L’enlèvement brutal de l’avocat Me Mohamed Traoré continue de susciter une vive indignation en Guinée. Dans un communiqué diffusé ce week-end, l’Institut de Recherche et de Développement des Droits de l’Homme (IRDED-Guinée) pointe directement du doigt le Comité National du Rassemblement pour le Développement (CNRD), tenant le pouvoir de transition pour responsable.
« Quelles que soient les circonstances, le pouvoir actuel est responsable de ces enlèvements, soit en les tolérant, soit en garantissant l’impunité à leurs auteurs », affirme l’organisation, dans un ton ferme et sans détour.

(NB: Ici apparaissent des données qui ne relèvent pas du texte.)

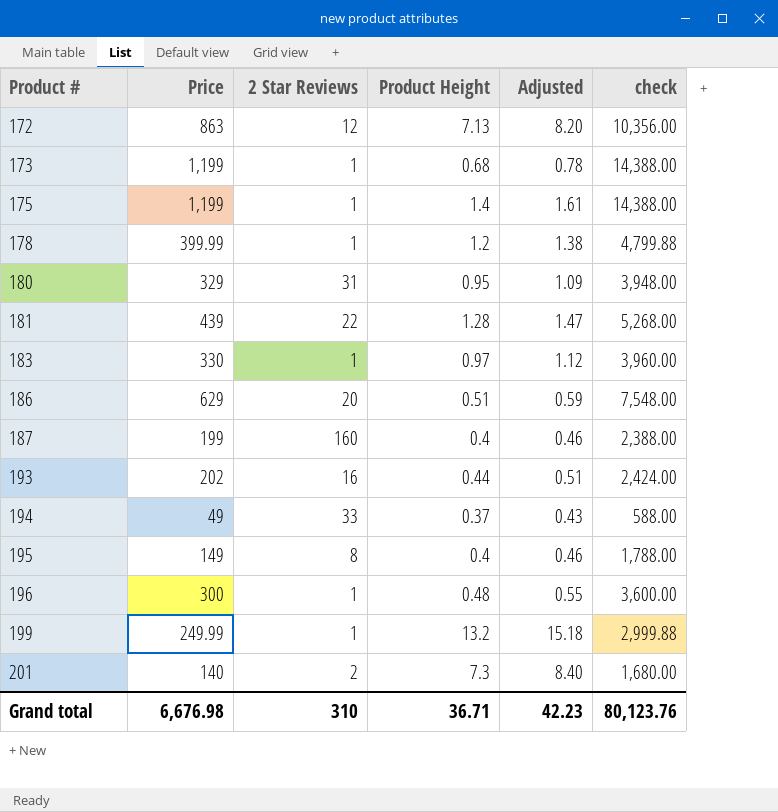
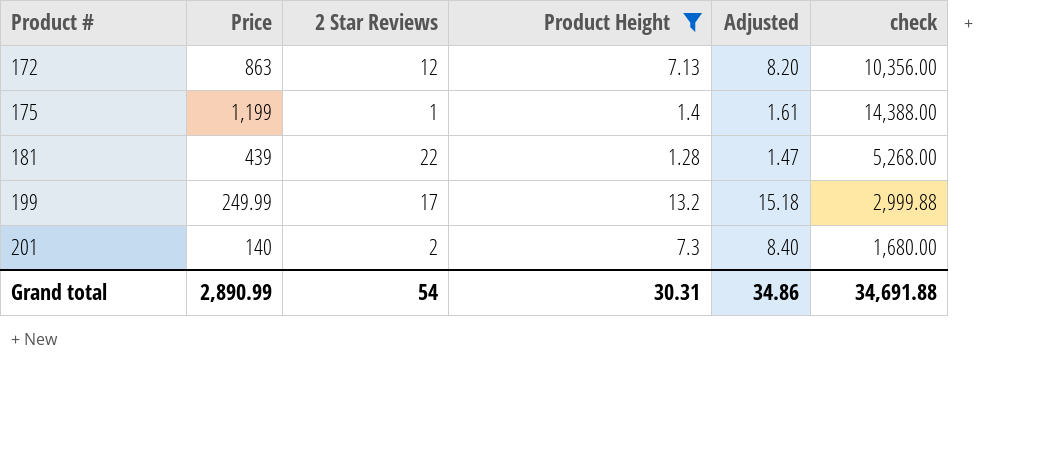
filter: none -> Product Height >= 1.28
199 | 2 Star Reviews: 1 -> 17
Grand total | Price: 6,676.98 -> 2,890.99
Grand total | 2 Star Reviews: 310 -> 54
Grand total | Product Height: 36.71 -> 30.31
Grand total | Adjusted: 42.23 -> 34.86
Grand total | check: 80,123.76 -> 34,691.88

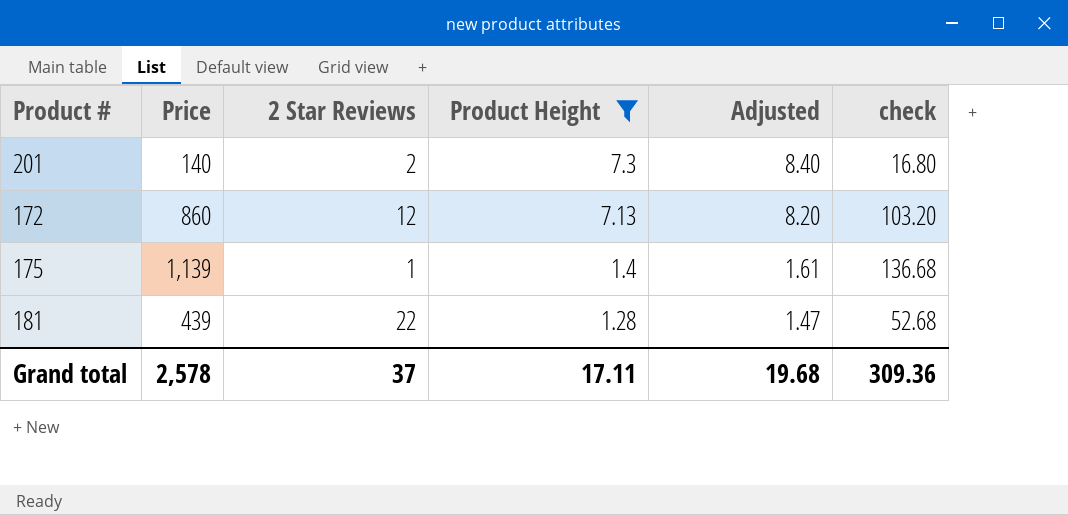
row order: Product # ascending -> Product Height descending
column check | formula: [Price] * 12 -> [Price] * 0.12
row 199: 249.99 | 17 | 13.2 | 15.18 | 2,999.88 -> none
172 | Price: 863 -> 860
175 | Price: 1,199 -> 1,139
Grand total | Price: 2,890.99 -> 2,578
Grand total | 2 Star Reviews: 54 -> 37
Grand total | Product Height: 30.31 -> 17.11
Grand total | Adjusted: 34.86 -> 19.68
Grand total | check: 34,691.88 -> 309.36

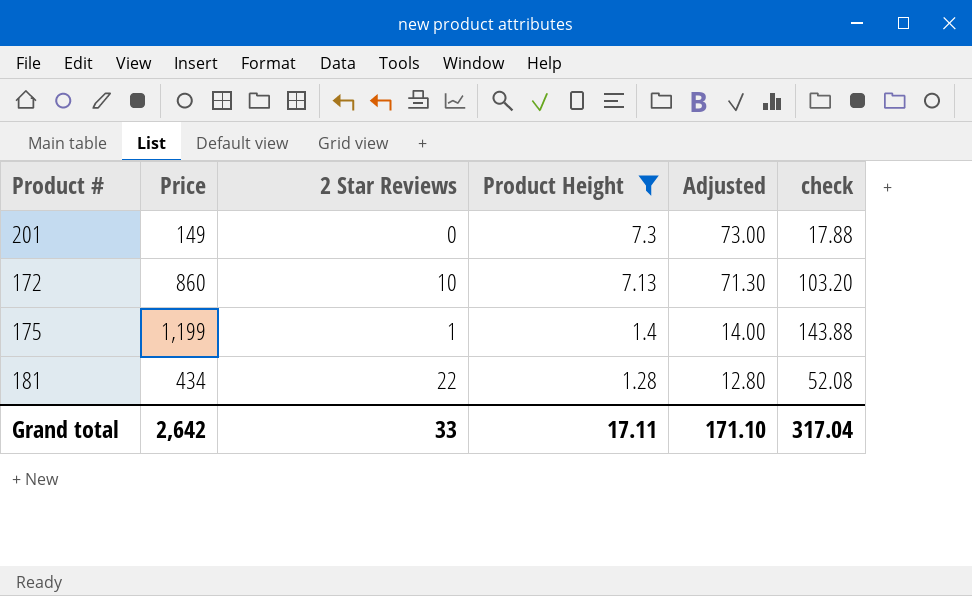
column Adjusted | formula: [Product Height] * 1.15 -> [Product Height] * 10
201 | Price: 140 -> 149
201 | 2 Star Reviews: 2 -> 0
201 | check: 16.80 -> 17.88
172 | 2 Star Reviews: 12 -> 10
175 | Price: 1,139 -> 1,199
175 | check: 136.68 -> 143.88
181 | Price: 439 -> 434
181 | check: 52.68 -> 52.08
Grand total | Price: 2,578 -> 2,642
Grand total | 2 Star Reviews: 37 -> 33
Grand total | Adjusted: 19.68 -> 171.10
Grand total | check: 309.36 -> 317.04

L’IRDED-Guinée s’interroge notamment sur la facilité avec laquelle des hommes, en uniforme ou en civil, peuvent procéder à des enlèvements en plein cœur de la capitale, malgré la forte présence des forces de défense et de sécurité. Une situation qu’elle qualifie de « gravement inquiétante » et révélatrice d’un climat de laxisme, voire de complicité tacite.
Dans son communiqué, l’IRDED-Guinée rappelle que ce n’est pas un cas isolé. Selon elle, aucune enquête sérieuse n’a été ouverte à ce jour pour élucider des disparitions similaires : « Les familles de tous les acteurs des droits humains que nous sommes vivent dans l’angoisse quotidienne d’être la prochaine victime sur la liste », déplore l’institut.
Malgré la menace, l’organisation réaffirme sa détermination à poursuivre sa mission : « Ces actes sont contre-productifs dès lors qu’il est impossible d’intimider une personne de conviction qui lutte pour une cause noble. Nous sommes prêts à donner notre vie pour cette cause. »
L’IRDED-Guinée dénonce par ailleurs une série de dérives sous la conduite du CNRD, citant la fermeture de radios, les disparitions d’acteurs de la société civile et les actes de torture infligés à des avocats en raison de leurs opinions.
Face à cette escalade, elle appelle les autorités à réagir avec fermeté : « Nous exhortons le Président de la transition à donner des instructions claires pour diligenter une enquête immédiate et faire traduire en justice les auteurs de ces actes. »
L’organisation conclut son message en martelant sa volonté de poursuivre le combat contre l’injustice, l’arbitraire et l’impunité « dans l’intérêt supérieur de la Guinée. »
À l’heure où nous mettions sous presse, aucune réaction officielle du gouvernement n’avait encore été enregistrée.